Il mito racconta che Nuceria Alfaterna fu fondata dalla popolazione dei Sarrasti, mentre la storia ci dice che i fondatori di questo importante centro furono gli Etruschi che, sul finire del VII sec. a. C., unirono tutti i villaggi di capanne sparsi nell’agro nocerino-sarnese per contrastare l’espansione greca, formando una dodecapoli con a capo proprio Nuceria. La città fu così un importante centro dell’entroterra campano per molti secoli anche grazie al controllo sulle più importanti vie di comunicazione che portavano alle città di Stabia, Pompei, Capua e Reggio Calabria. Nel V sec. a. C., accanto all’antico toponimo Nuvkrinum, si aggiunse quello di Alfaternum, dal nome della tribù sannitica degli Alfaterni.
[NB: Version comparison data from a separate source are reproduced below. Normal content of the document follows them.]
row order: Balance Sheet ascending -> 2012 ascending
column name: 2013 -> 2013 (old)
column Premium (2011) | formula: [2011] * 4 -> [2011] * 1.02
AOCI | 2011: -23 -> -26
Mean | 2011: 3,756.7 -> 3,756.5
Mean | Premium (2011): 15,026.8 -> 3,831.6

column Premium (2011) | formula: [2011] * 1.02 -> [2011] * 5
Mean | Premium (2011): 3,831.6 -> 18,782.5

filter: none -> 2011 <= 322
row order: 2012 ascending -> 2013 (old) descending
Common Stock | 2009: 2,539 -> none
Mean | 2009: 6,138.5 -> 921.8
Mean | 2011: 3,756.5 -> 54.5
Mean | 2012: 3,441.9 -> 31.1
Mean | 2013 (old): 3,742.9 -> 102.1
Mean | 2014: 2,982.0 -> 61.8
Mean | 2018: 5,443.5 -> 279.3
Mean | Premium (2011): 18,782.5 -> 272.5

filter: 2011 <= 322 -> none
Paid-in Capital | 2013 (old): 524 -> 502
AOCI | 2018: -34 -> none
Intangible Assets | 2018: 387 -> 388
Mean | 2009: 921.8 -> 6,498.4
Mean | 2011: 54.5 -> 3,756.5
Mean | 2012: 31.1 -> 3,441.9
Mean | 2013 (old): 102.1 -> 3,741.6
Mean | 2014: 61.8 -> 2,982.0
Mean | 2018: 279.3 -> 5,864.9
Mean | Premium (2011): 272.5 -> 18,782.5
Nuceria fu quindi a capo della Lega Sannitica di cui facevano parte altre importanti città come Pompei e Stabia. Per questo notevole ruolo ospitava la presenza di un magistrato supremo, il meddix tuticus e batteva moneta propria.

Dopo la seconda guerra sannitica la città divenne alleata di Roma e per questo fu distrutta da Annibale nel 216 a. C. Durante la ricostruzione patrocinata da Roma, molti abitanti scelsero di trasferirsi ad Avella. Con Augusto divenne colonia con il titolo di Nuceria Constantia e iscritta alla tribù Menenia.

 

Nuceria Alfaterna si trovava tra i moderni comuni di Nocera Superiore Nocera Inferiore.

 

Le conoscenze su Nuceria, hanno avuto un notevole incremento grazie a interventi di scavo in alcuni punti-chiave nell’ambito della città. Si è potuto così chiarire meglio il tracciato delle fortificazioni, che circoscrivono un rettangolo di quasi m 1.000 x 1.200 c.a, e si è potuta precisare la cronologia delle due fasi più recenti di esse.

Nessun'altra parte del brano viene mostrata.